What is expected: Look below for the line with "[635,544,677,562] this, ->" and the line with "[528,200,592,214] Please do"; repeat exactly those two lines and all lines between them, but no pictures.

Supplied records:
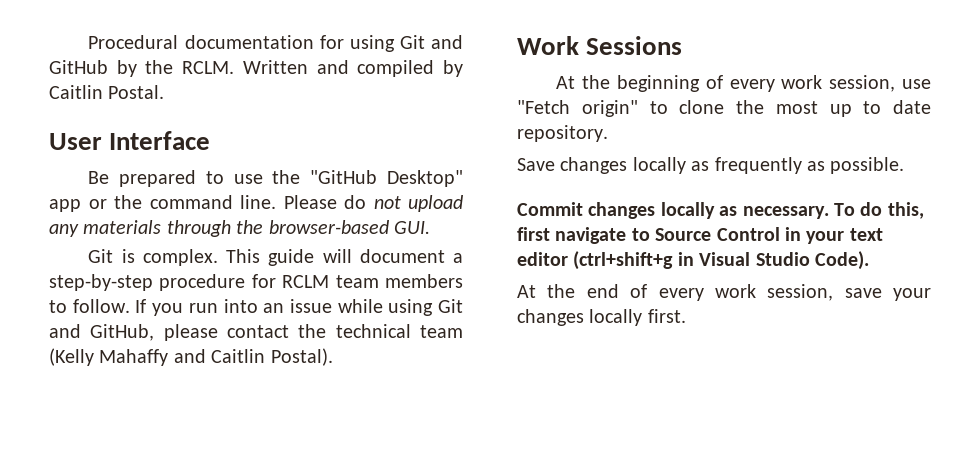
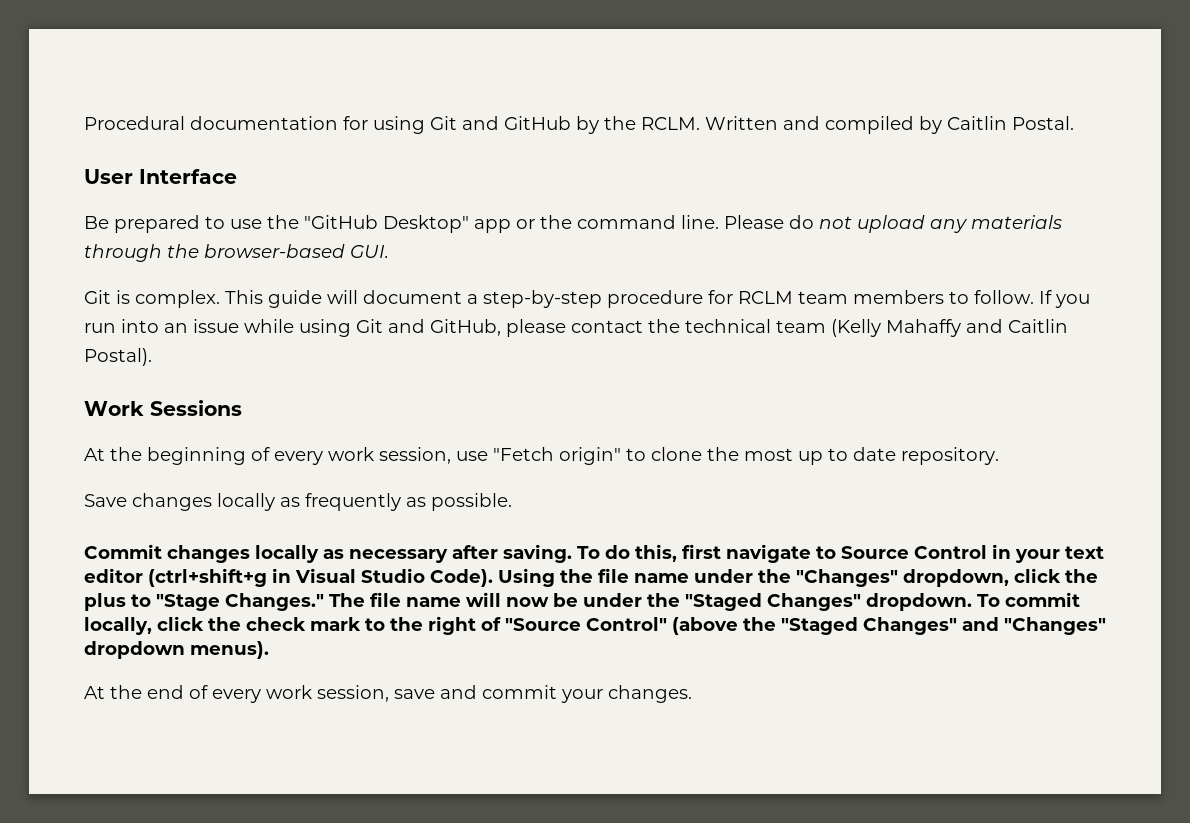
[742,206,829,219] necessary. -> [349,544,572,563] necessary after saving.
(869, 260) none -> [498,568,1098,587] [84,592,1080,611] [84,616,1106,635] [84,641,269,659] Using the file name under the "Changes" dropdown, click the plus to "Stage Changes." The file name will now be under the "Staged Changes" dropdown. To commit locally, click the check mark to the right of "Source Control" (above the "Staged Changes" and "Changes" dropdown menus).
[893,288,931,301] [517,309,686,326] your changes locally first. -> [440,685,692,703] and commit your changes.

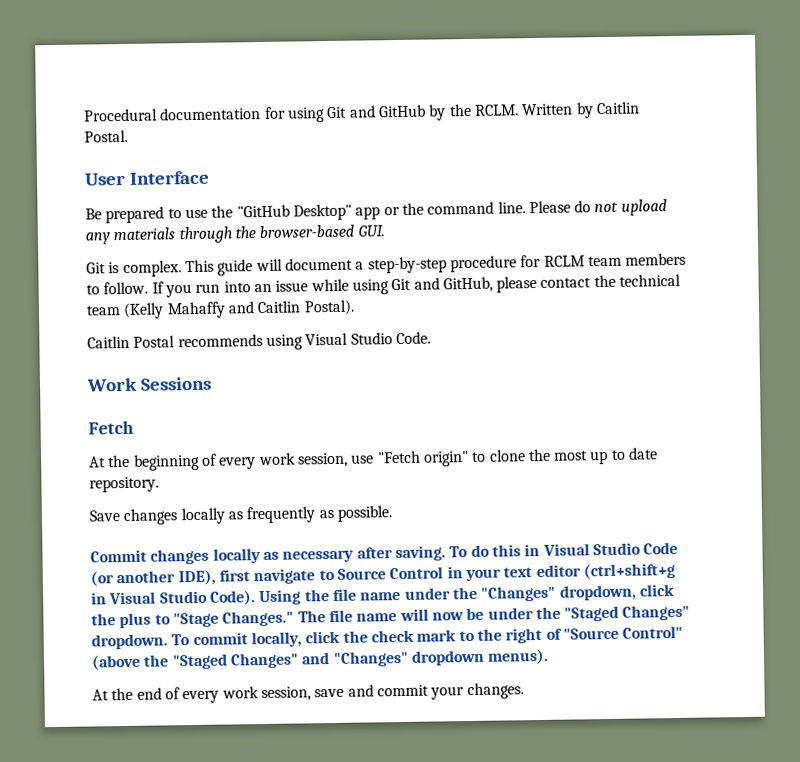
[783,116,914,134] and compiled -> (574, 109) none
(152, 357) none -> [87,331,431,350] // Caitlin Postal recommends using Visual Studio Code.
(242, 408) none -> [88,420,134,435] // Fetch
[635,544,677,562] this, -> [491,541,679,557] [90,569,216,587] this in Visual Studio Code (or another IDE),

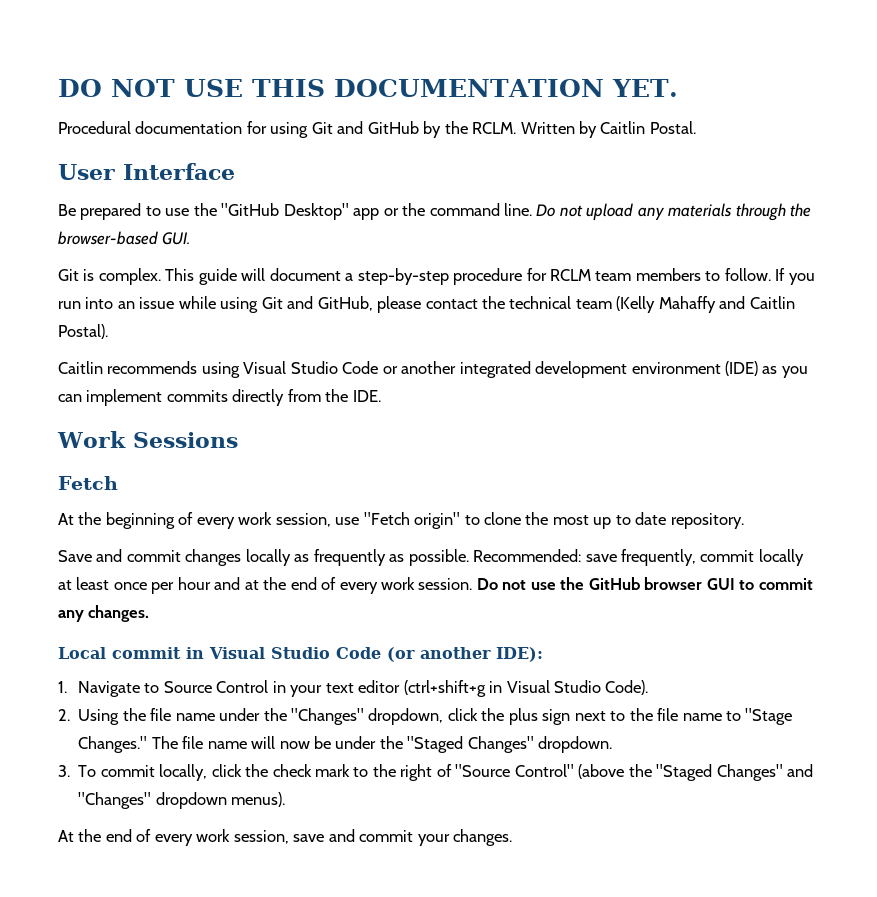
(84, 115) none -> [58,79,678,97] DO NOT USE THIS DOCUMENTATION YET. //
[528,200,592,214] Please do -> [536,204,556,217] Do
[133,335,176,348] Postal -> (103, 367) none
[395,331,431,345] Code. -> [342,361,808,378] [58,389,381,406] Code or another integrated development environment (IDE) as you can implement commits directly from the IDE.
(120, 516) none -> [96,549,181,562] and commit
[90,544,521,565] // Commit changes locally as necessary after saving. To do this -> [473,549,804,566] [58,577,813,594] [58,605,150,622] [58,647,181,659] Recommended: save frequently, commit locally at least once per hour and at the end of every work session. Do not use the GitHub browser GUI to commit any changes. // Local commit
[177,568,316,586] IDE), first navigate -> [496,647,543,662] [58,681,140,697] IDE): // 1. Navigate
(256, 598) none -> [58,709,70,721] // 2.
(152, 620) none -> [542,708,722,725] sign next to the file name
(168, 641) none -> [58,765,70,777] // 3.

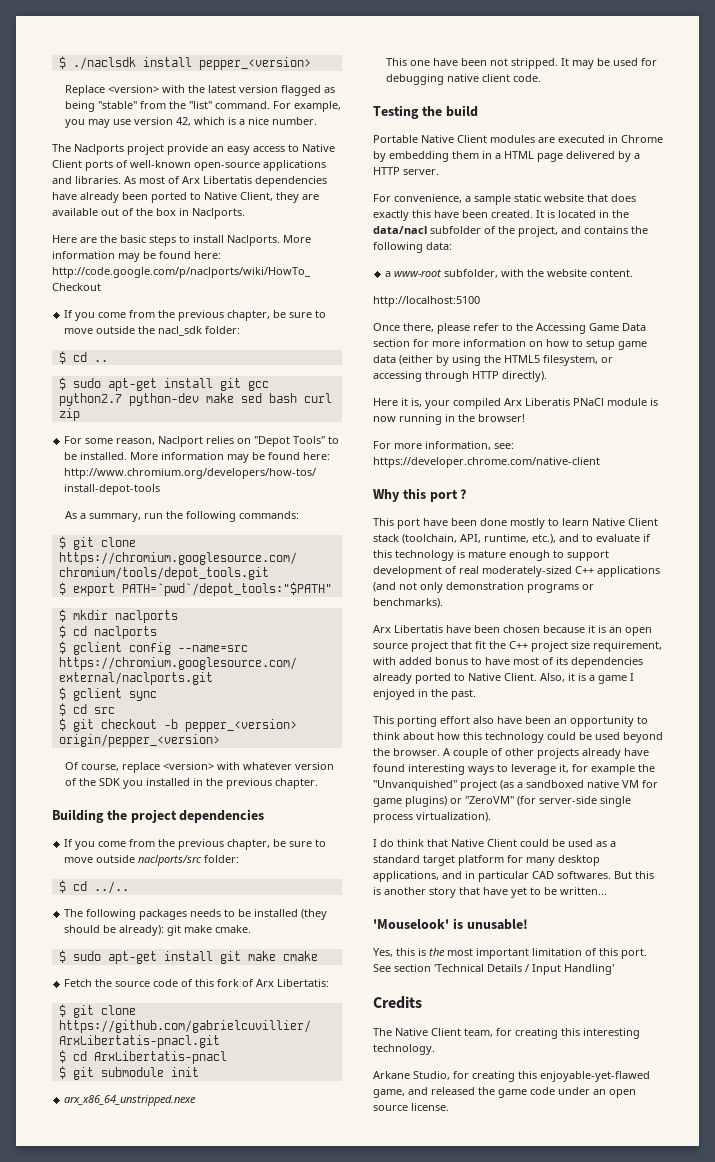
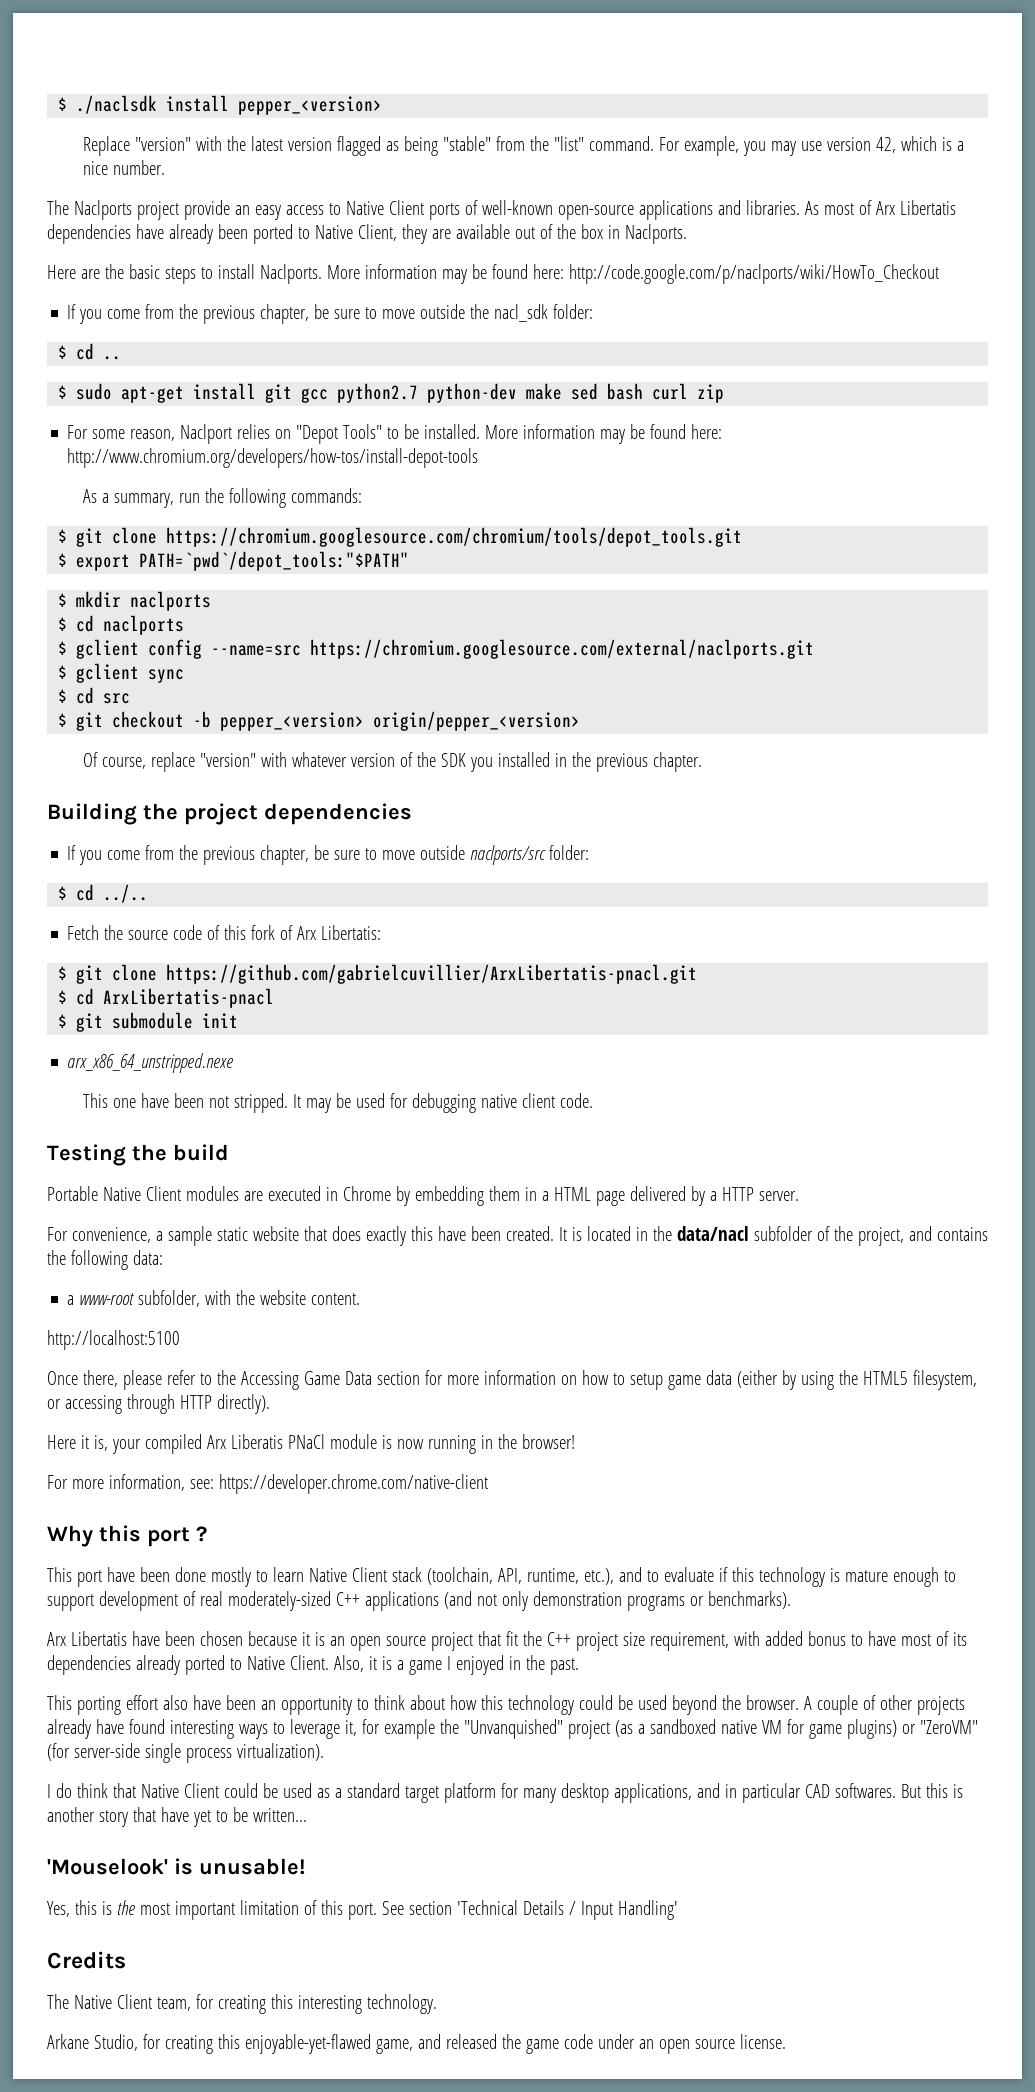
[107,85,159,93] <version> -> [135,137,192,151] "version"
[162,762,214,770] <version> -> [200,753,257,767] "version"
[64,909,328,920] [64,925,252,936] [58,950,318,964] // The following packages needs to be installed (they should be already): git make cmake. // $ sudo apt-get install git make cmake -> (149, 893) none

Solution below:
[635,544,677,562] this, -> [491,541,679,557] [90,569,216,587] this in Visual Studio Code (or another IDE),

(84, 115) none -> [58,79,678,97] DO NOT USE THIS DOCUMENTATION YET. //
[528,200,592,214] Please do -> [536,204,556,217] Do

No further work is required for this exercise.